Poorly controlled insecticides were partly to blame for beekeeper Zalán Borbás having to move from Jászság to Budapest, bringing with him the queens of the 230-strong colonies he once looked after. He now runs a nature reserve on Széchenyi Hill in leafy Buda, his work essential to the overall wellbeing of the city.
Zalán Borbás, the specialist who works behind a gate marked ‘Beware! Bees!’, got to know this line of work in Transdanubia. After completing a one-year course at Szent István University, he started working in Jászság.
In 2015, partly due to the poorly controlled insecticides, he decided to relocate to Budapest. This is how this complex of hives were set up on Széchenyi Hill, next to a huge walnut tree, where his hard-working friends buzz among the roses looking for a top-up. Perhaps it’s unusual that the balcony of the family house actually hangs over the bees’ residence, even if the patio door is covered with insect netting.
According to Zalán, however, relatively few people live in the immediate vicinity of the nature reserve and, on the other, due to the steep incline, by the time the bees reach the street, they will have been flying higher than passers-by anyway.
In these ideal conditions, Zalán has his work cut out, raising and reproducing queens on the basis of their own positive character, which determines the assets of the whole family. When the queen bee flies out of the hive, she mates with six to eight males, who are released from their labour before being torn apart by workers.
According to many professionals, the more aggressive workers are with other species, the more honey they make. Zalán has no such experience, as during breeding, he tries to create queens and families in which the strong tendency to clean and collect is coupled with gentleness.
The character of the bees can be deduced from the cubital index, the relative lengths of certain sections in bee wings. Thus, bees could be perfect urban neighbours if we followed certain rules and treated them with respect. At the same time, although the bees buzzing around this farm seemed gentle, no-one should open their hive or poke them.
The average lifespan of a bee is 30-40 days, with the exception of certain individuals born towards the end of summer who survive the winter. In the morning, the oldest workers wake up very early and fly off to collect samples. Returning home with the trial nectar, they dance to show the family where they found the most food. Comparing the distance to the quality of the nectar, the group makes a decision on where to go to collect that day. Often, families living close to each other head in completely different directions.
contains healthy, valuable trace elements and has excellent physiological
effects. Yet many are wary of honey produced in cities because of air pollution.

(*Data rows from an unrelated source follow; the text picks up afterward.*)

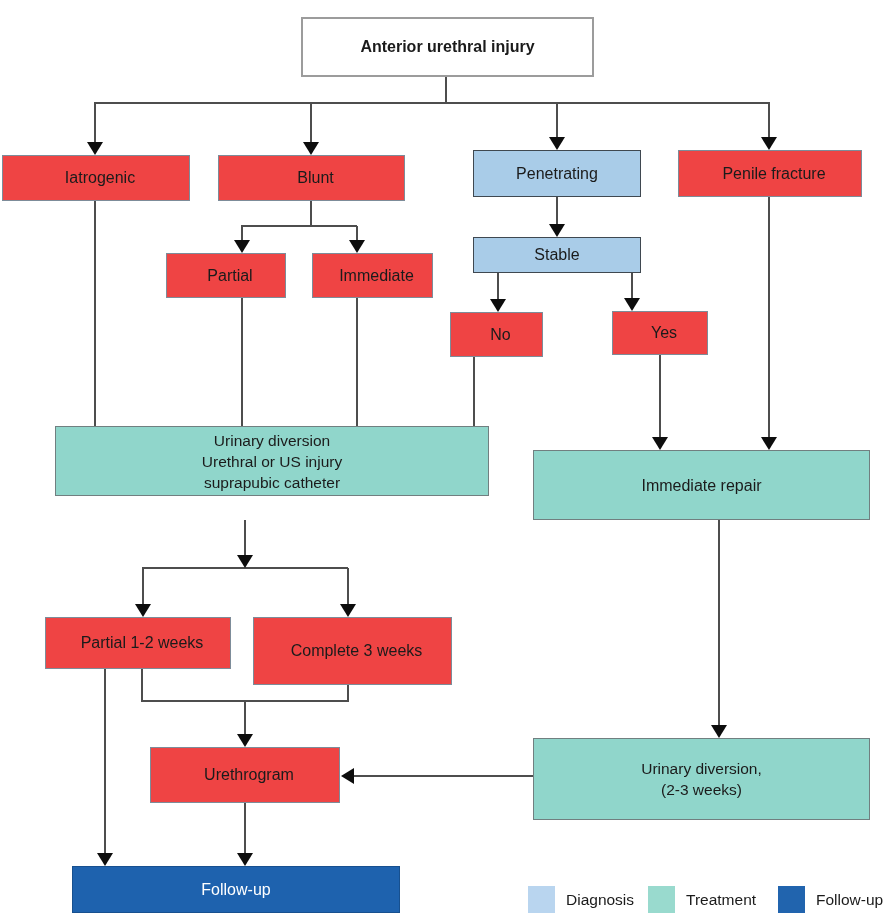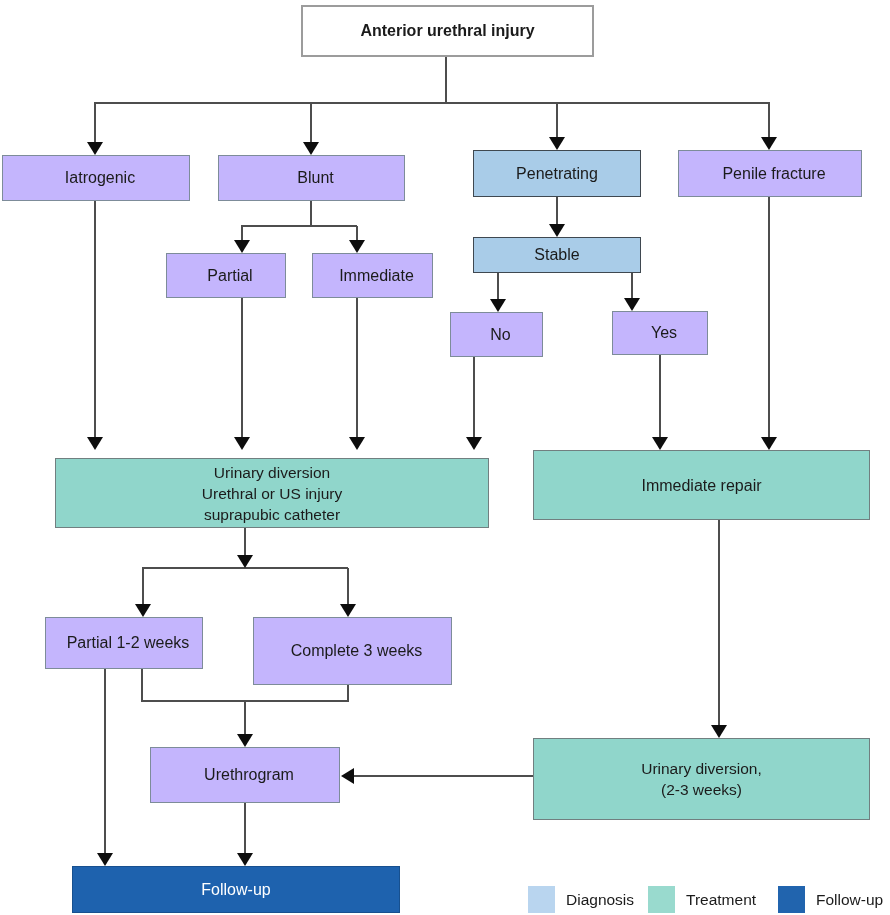--- a/index.html
+++ b/index.html
@@ -91,7 +91,7 @@
   <div class="ad" style="left:711px;top:725px"></div>
   <div class="al" style="left:341px;top:768px"></div>
 
-  <div class="node root" style="left:301px;top:5px;width:293px;height:52px">Anterior urethral injury</div>
+  <div class="node root" style="left:301px;top:17px;width:293px;height:60px">Anterior urethral injury</div>
 
   <div class="node diag" style="left:2px;top:155px;width:188px;height:46px">Iatrogenic</div>
   <div class="node diag" style="left:218px;top:155px;width:187px;height:46px">Blunt</div>

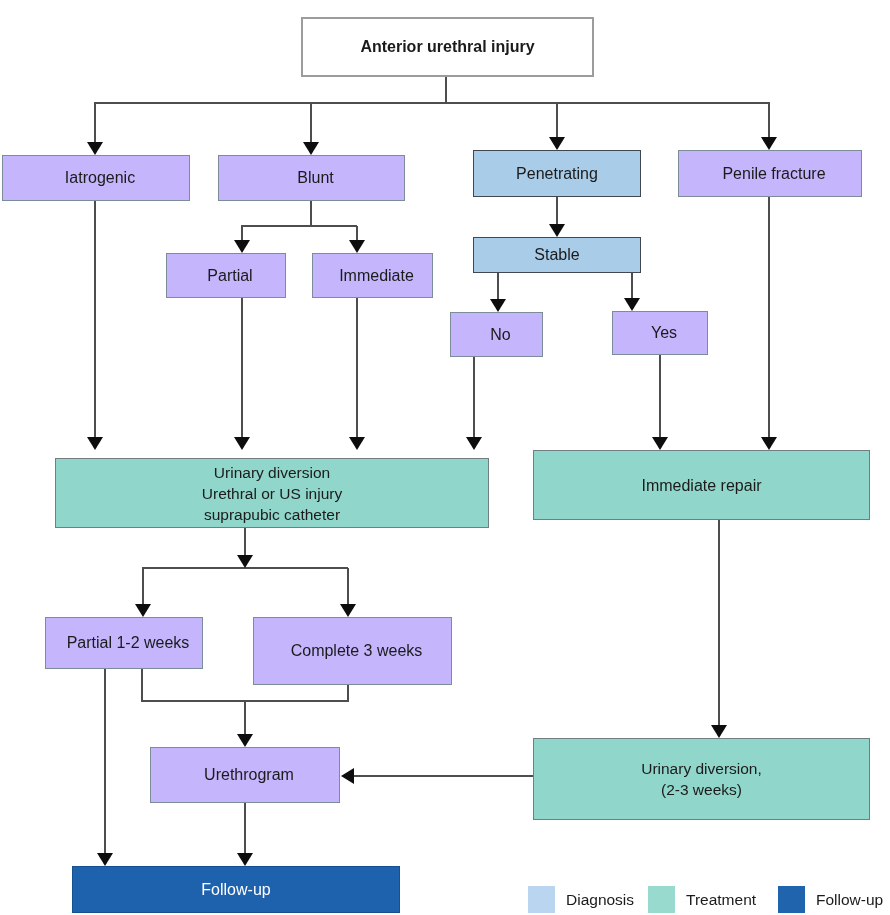--- a/index.html
+++ b/index.html
@@ -8,7 +8,7 @@
   .node{position:absolute;display:flex;align-items:center;justify-content:center;
         text-align:center;font-size:16px;line-height:20px;box-sizing:border-box;}
   .root{background:#ffffff;border:2px solid #9c9c9c;font-weight:bold;font-size:16px;}
-  .diag{background:#c4b5fd;border:1.5px solid #7d8c99;padding-left:8px;}
+  .diag{background:#ef4444;border:1.5px solid #7d8c99;padding-left:8px;}
   .diag-dark{background:#a9cce8;border:1.5px solid #3f4850;}
   .treat{background:#90d6cb;border:1.5px solid #717f80;font-size:15.5px;line-height:21px;}
   .final{background:#1e62ae;border:1px solid #17508f;color:#ffffff;font-size:16px;}

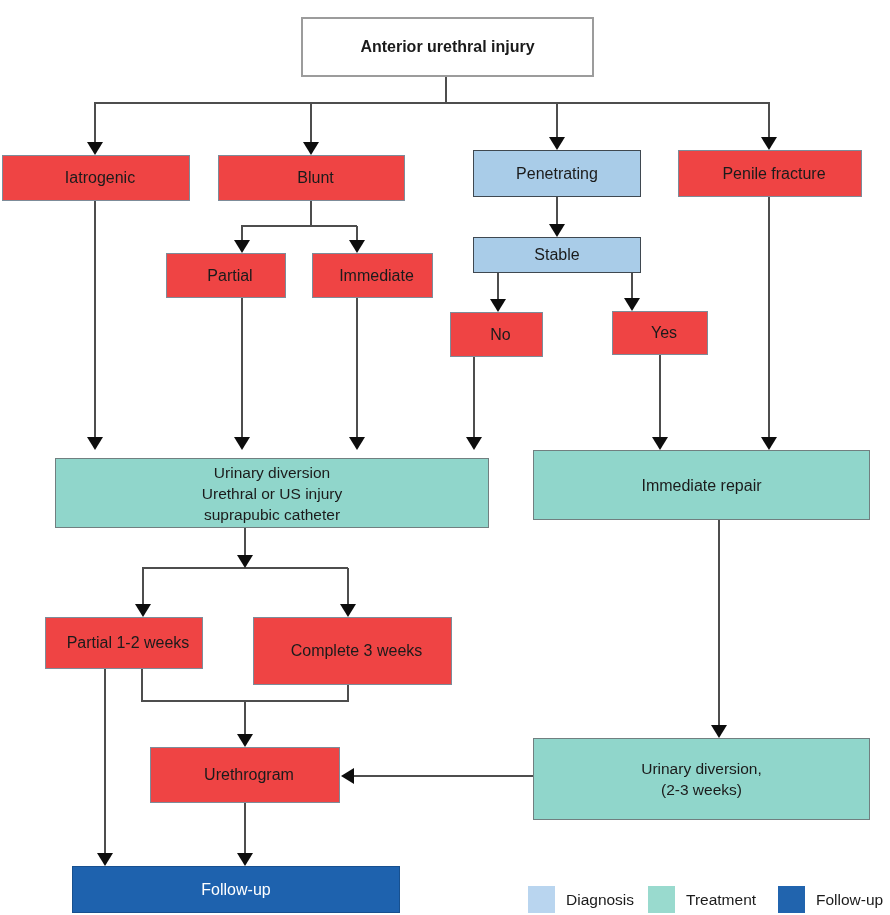--- a/index.html
+++ b/index.html
@@ -105,7 +105,7 @@
   <div class="node diag-dark" style="left:473px;top:237px;width:168px;height:36px">Stable</div>
   <div class="node diag" style="left:612px;top:311px;width:96px;height:44px">Yes</div>
 
-  <div class="node treat" style="left:55px;top:458px;width:434px;height:70px">
+  <div class="node treat" style="left:55px;top:426px;width:434px;height:70px">
     <div>
       <span class="mline">Urinary diversion</span>
       <span class="mline">Urethral or US injury</span>

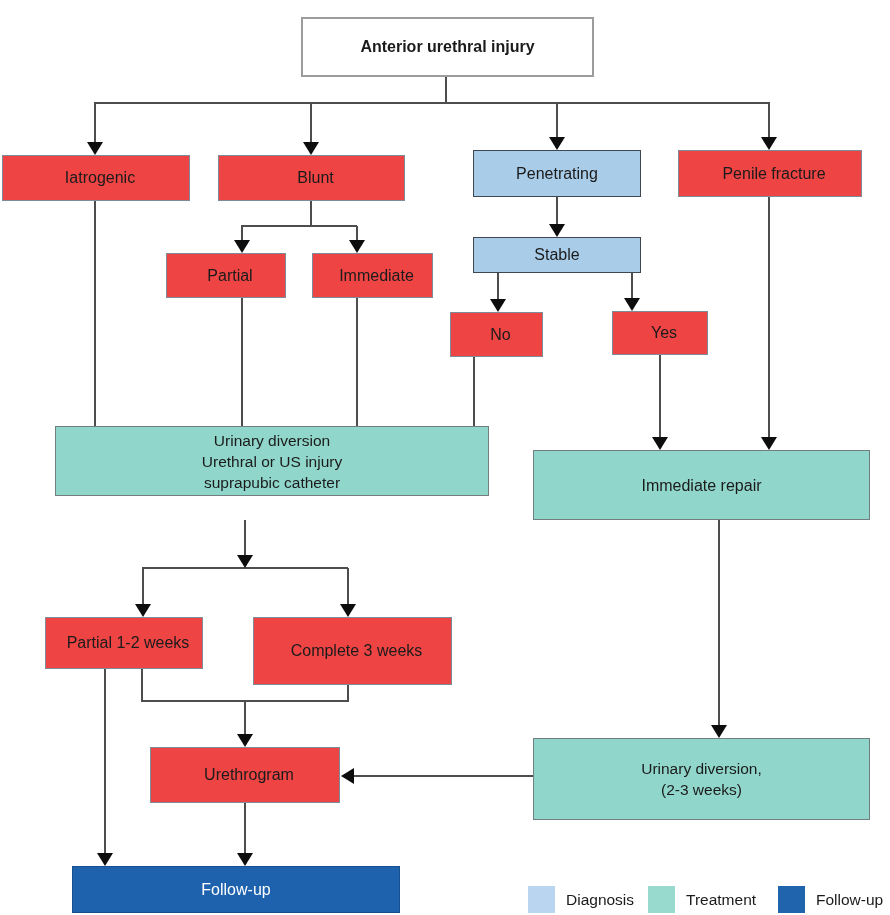--- a/index.html
+++ b/index.html
@@ -114,7 +114,7 @@
   </div>
   <div class="node treat" style="left:533px;top:450px;width:337px;height:70px;font-size:16px">Immediate repair</div>
 
-  <div class="node diag" style="left:45px;top:617px;width:158px;height:52px">Partial 1-2 weeks</div>
+  <div class="node diag" style="left:45px;top:617px;width:186px;height:52px">Partial 1-2 weeks</div>
   <div class="node diag" style="left:253px;top:617px;width:199px;height:68px">Complete 3 weeks</div>
 
   <div class="node diag" style="left:150px;top:747px;width:190px;height:56px">Urethrogram</div>

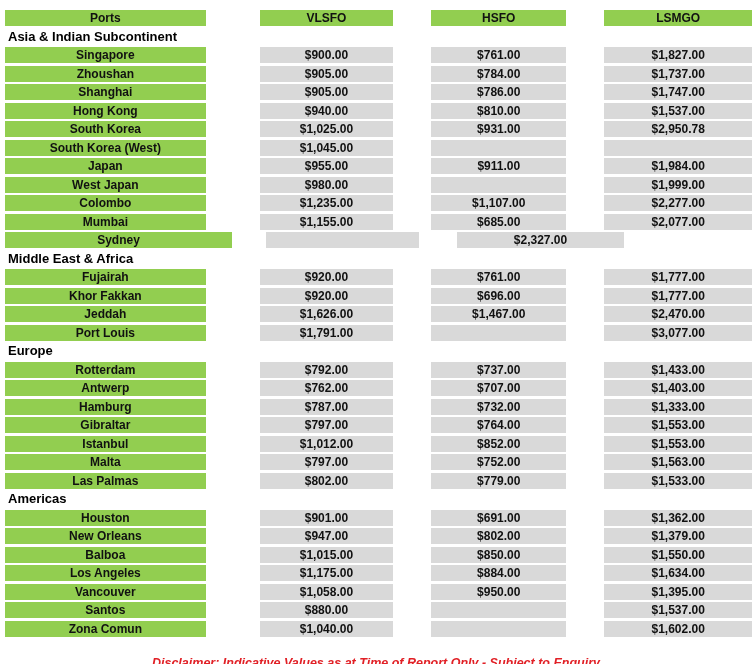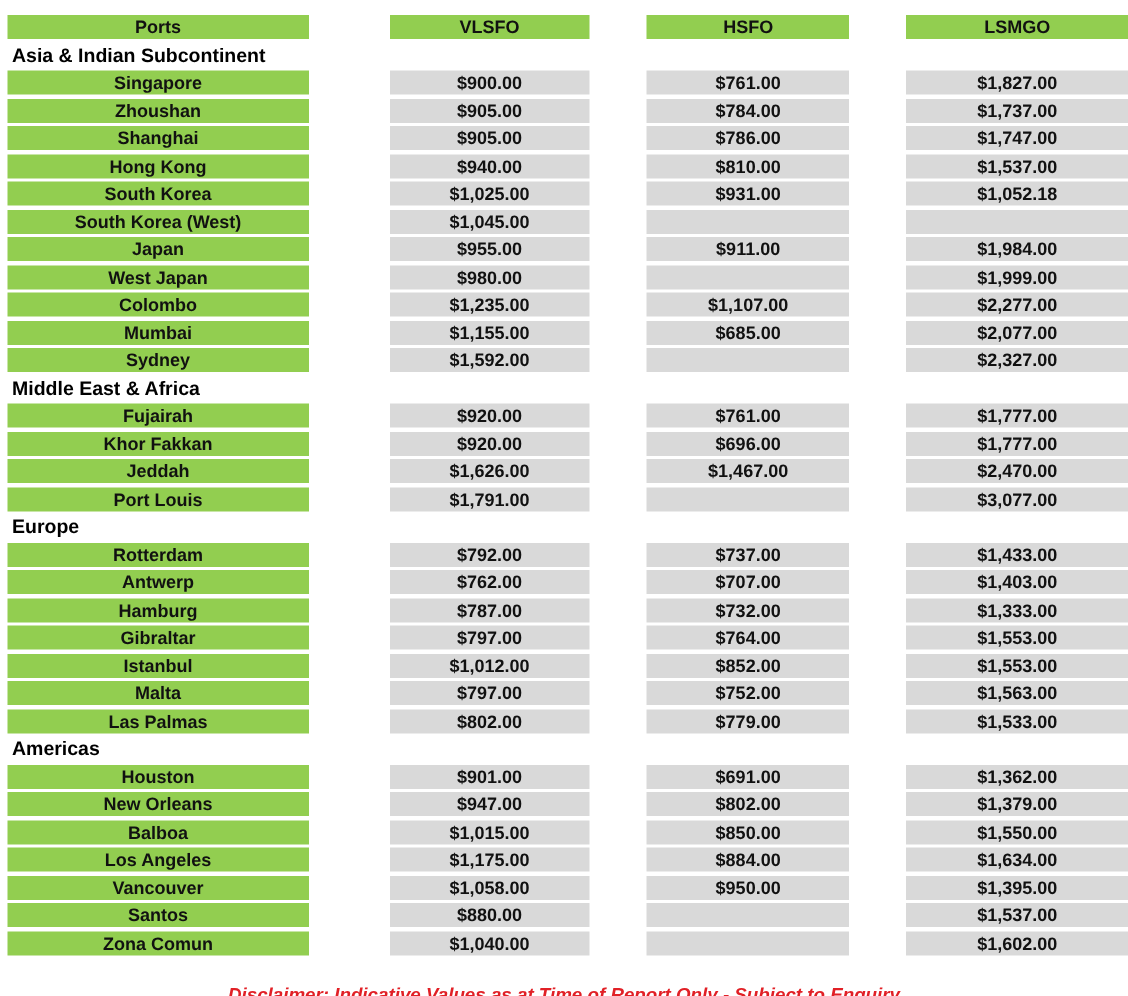--- a/index.html
+++ b/index.html
@@ -105,7 +105,7 @@
         <div class="cell c1 green">South Korea</div>
         <div class="cell c2 gray">$1,025.00</div>
         <div class="cell c3 gray">$931.00</div>
-        <div class="cell c4 gray">$1,052.18</div>
+        <div class="cell c4 gray">$2,950.78</div>
       </div>
       <div class="row">
         <div class="cell c1 green">South Korea (West)</div>

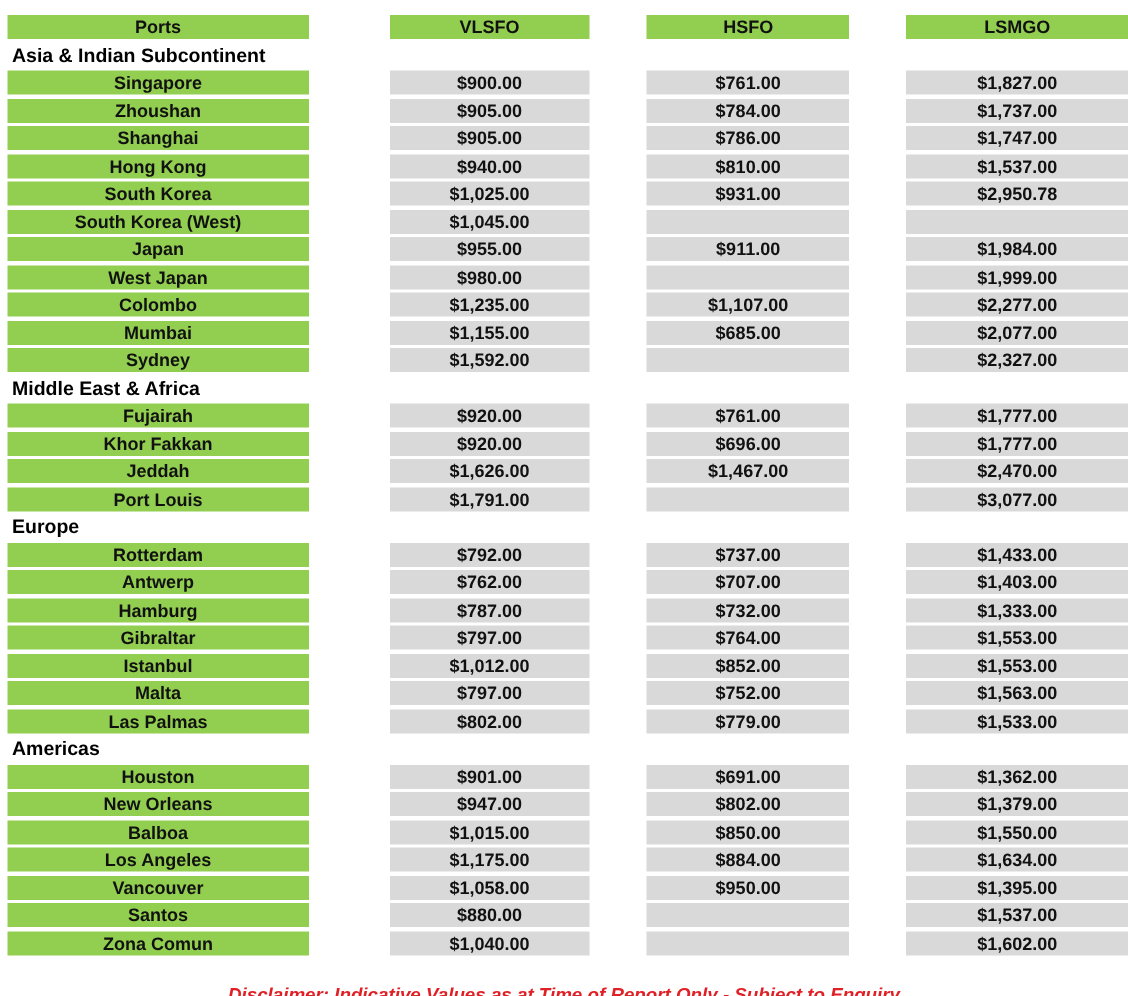--- a/index.html
+++ b/index.html
@@ -139,7 +139,6 @@
       </div>
       <div class="row">
         <div class="cell c1 green">Sydney</div>
-        <div class="cell c2 gray">$1,592.00</div>
         <div class="cell c3 gray"></div>
         <div class="cell c4 gray">$2,327.00</div>
       </div>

Mixed-flower honey from plants in small gardens and
meadows around the city has a good chance of containing far fewer chemicals
than from bees in huge monocultures.
In addition, one of the problems of beekeepers has been solved by the successive flowering in garden, allowing bees to collect from the same field throughout the season. Honey prepared like this will automatically become the mixed-flower variety.
Zalán currently oversees 22 bee colonies. He used to work twice as much, but he’s using more technology to take care of fewer bees. The area around Széchenyi Hill is not overcrowded, and beekeeping could be undertaken in other districts of Budapest or in larger parks.
The average flight radius of a worker is three kilometres, which means that Zalán’s bees can easily buzz up to Buda Castle for nectar. At the same time, an important part of the honey produced here involves the small flowers hidden in the rocky grasslands of the nature reserve and other special plants left over from the Ice Age, as well as the gardens and acacia trees blooming in leafy Districts XI and XII.
Precipitation also plays an important role in the process, as without it only pollen is produced, there will be much less of the nectar that provides the raw material for honey.
Just like honey
Whether the honey will crystallise or change its texture depends on the ratio of fructose to glucose in it. Although this process doesn’t affect the quality of the product, consumers prefer the texture to be liquid. To do this, place your candied bowl in water no warmer than 50 degrees and let it stand here for a while. Be careful not to overheat, as honey may lose its beneficial physiological properties at higher temperatures, and its chemical structure will collapse.
When questioned about the doom predicted should bees ever die out, Zalán was sure that the consequences would be serious. Although there are plants whose reproduction is not tied to pollinators, and several other animals do this work, most of the most important plants in our diet are propagated by insects, bees being the largest propagating agents.
We would face a radical and long-tem problem were our buzzing friends ever to disappear. Poorly controlled insecticides in huge monocultures have in many cases led to poisoning and mass destruction.
As a side effect of globalisation, a new parasite from Asia has been introduced into Europe, creating a situation where without human help the stock might not be sustainable. Fortunately, there is also a positive initiative, BeePathNet, the EU programme for bee-friendly cities.
District XII is a particularly bee-friendly area, the needs of these pollinators are increasingly taken into account during the flowering of parks and public areas, mowing and maintenance. Although beekeeping cannot be learned through YouTube videos, domestic activities are permitted provided you report it to the relevant authorities.
While the danger is not over, fortunately more and more people are paying attention to the protection of bees. Not only are they are terribly important, it does feel satisfying to take care of them. We can already do a lot for them by planting more trees and plants in public areas and gardens.